We looked at money flows from all different revenue streams, including what they call "interactive" and "non-interactive" online services — including money from traditional broadcast radio, from TV licensing, and other sources of income from creators. We also focused quite a bit on online services as that is increasingly becoming the primary way consumers access their music today, and is by all accounts the future of music consumption.

You also studied something called "the black box." It sounds ominous and it has nothing to do with the flight recorder on an airplane. What is the black box? How does money that should be getting to the artist end up there?

It's a name that, even though I've been in the music industry for 20-odd years, I had never heard myself. This is effectively a [collection] of funds that normally should've been distributed to artists. Often it's kept by the major record labels. A good example is money that streaming services — like Spotify — will pay as an advance to a particular label in order to access its catalogue. Even though it's leveraged the assets of its recording artists in order to get that advance, none of it necessarily makes it back to the artist.

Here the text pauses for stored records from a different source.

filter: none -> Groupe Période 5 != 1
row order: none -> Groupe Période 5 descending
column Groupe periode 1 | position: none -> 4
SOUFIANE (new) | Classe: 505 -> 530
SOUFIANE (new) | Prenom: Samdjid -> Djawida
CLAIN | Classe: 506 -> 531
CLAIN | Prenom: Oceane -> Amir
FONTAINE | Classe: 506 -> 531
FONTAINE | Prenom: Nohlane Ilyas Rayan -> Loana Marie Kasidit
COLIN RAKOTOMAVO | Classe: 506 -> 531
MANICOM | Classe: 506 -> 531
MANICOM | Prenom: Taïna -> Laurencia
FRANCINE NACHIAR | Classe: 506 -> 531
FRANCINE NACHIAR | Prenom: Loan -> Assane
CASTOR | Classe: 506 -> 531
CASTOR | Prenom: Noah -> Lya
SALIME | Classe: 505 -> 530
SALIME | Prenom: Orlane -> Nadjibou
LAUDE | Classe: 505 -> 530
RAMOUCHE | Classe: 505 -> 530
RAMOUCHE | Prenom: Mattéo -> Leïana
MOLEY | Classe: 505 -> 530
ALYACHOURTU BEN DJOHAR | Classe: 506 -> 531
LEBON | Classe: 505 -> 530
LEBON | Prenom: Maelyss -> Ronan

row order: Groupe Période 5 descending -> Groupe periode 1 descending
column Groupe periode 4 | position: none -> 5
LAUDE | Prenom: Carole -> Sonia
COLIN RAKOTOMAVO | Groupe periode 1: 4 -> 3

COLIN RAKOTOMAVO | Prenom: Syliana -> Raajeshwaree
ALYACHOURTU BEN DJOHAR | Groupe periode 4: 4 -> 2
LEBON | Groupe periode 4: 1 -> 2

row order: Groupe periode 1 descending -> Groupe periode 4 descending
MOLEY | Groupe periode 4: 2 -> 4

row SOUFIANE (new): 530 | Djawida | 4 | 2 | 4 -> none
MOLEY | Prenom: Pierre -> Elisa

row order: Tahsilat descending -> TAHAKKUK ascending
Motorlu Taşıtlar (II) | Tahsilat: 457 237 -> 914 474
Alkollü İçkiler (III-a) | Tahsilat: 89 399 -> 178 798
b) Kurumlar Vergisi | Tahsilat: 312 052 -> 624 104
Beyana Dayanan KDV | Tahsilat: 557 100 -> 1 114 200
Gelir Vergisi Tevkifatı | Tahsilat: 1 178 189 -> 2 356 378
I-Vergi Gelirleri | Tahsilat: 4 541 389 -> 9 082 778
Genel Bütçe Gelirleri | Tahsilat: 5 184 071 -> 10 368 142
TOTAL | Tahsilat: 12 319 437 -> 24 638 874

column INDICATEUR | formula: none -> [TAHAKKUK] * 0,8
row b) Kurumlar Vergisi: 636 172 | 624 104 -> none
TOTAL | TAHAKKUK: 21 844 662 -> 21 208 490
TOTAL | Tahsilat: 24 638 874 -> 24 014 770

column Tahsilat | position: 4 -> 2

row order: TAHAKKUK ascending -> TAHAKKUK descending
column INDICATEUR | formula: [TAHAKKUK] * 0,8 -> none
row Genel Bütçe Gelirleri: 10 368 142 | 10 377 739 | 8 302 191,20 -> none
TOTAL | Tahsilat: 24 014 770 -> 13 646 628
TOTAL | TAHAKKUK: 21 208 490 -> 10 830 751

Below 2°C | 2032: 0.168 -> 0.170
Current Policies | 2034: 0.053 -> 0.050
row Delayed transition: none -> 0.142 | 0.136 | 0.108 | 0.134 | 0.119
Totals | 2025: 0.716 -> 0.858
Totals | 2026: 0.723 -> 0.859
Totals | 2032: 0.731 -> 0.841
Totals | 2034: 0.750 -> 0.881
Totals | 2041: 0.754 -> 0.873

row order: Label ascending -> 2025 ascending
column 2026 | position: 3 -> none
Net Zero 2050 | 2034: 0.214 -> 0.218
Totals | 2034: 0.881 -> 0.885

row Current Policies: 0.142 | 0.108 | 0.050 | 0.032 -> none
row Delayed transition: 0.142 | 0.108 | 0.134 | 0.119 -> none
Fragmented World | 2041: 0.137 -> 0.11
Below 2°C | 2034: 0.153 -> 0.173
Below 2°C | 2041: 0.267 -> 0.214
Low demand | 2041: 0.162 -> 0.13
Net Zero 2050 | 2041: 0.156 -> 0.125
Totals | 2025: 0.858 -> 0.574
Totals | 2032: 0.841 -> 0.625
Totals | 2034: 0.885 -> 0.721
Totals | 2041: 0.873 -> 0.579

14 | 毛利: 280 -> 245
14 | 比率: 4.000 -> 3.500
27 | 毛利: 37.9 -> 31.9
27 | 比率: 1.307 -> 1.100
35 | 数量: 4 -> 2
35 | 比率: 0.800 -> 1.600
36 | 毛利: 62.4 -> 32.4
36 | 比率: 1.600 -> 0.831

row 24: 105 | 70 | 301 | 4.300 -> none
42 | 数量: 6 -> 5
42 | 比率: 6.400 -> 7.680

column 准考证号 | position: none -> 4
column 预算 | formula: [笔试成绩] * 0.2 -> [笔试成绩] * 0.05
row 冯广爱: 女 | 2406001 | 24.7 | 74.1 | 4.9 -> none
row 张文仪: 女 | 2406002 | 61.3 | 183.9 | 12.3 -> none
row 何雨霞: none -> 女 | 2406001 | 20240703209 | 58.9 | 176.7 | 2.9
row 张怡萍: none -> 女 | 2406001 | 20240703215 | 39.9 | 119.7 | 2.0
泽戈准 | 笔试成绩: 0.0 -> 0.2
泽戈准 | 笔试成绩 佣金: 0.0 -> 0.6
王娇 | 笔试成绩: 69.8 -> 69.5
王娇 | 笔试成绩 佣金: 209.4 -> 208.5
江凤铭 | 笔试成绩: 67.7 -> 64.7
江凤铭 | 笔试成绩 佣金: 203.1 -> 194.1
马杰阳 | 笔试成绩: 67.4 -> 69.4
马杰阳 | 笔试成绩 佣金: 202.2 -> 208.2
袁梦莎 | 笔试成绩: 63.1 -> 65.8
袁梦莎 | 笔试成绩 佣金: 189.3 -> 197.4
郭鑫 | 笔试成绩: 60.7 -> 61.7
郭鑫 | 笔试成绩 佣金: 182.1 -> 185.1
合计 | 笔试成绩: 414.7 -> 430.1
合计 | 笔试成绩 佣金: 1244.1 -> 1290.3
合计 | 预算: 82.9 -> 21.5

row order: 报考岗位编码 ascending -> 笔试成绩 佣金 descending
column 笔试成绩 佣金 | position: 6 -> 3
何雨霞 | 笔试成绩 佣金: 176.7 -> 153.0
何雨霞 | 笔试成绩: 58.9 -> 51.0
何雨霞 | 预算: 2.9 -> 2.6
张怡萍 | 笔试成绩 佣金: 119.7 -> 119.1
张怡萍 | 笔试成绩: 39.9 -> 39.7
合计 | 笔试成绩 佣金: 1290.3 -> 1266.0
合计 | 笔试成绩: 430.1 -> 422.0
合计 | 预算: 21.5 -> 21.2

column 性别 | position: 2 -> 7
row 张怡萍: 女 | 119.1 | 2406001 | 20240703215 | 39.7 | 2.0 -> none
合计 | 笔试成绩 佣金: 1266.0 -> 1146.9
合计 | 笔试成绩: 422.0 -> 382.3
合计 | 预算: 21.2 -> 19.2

There's also quite a lot of controversy about the fact that a lot of the traditional big players on the label side actually have ownership stakes in the streaming services, which they get precisely because they are the administrators or the owners of the large catalog of music. But when services are sold, such as Beats to Apple, or eventually go public, such as the much anticipated IPO of Spotify, none of that money generated ever makes it back to the artists. Given how the industry has changed, given modern music consumption habits, given technology — there is a whole lot of infrastructure there that hasn’t quite shifted along with it.

Spotify issued a statement about the report saying, “We’re big believers in transparency and think it’s key to building a new music economy that pays artists and songwriters fairly.” The Recording Industry Association of America, the trade organization for record companies, said, “We support efforts to ensure all music creators are paid fairly and efficiently for their work and we look forward to reading the report.”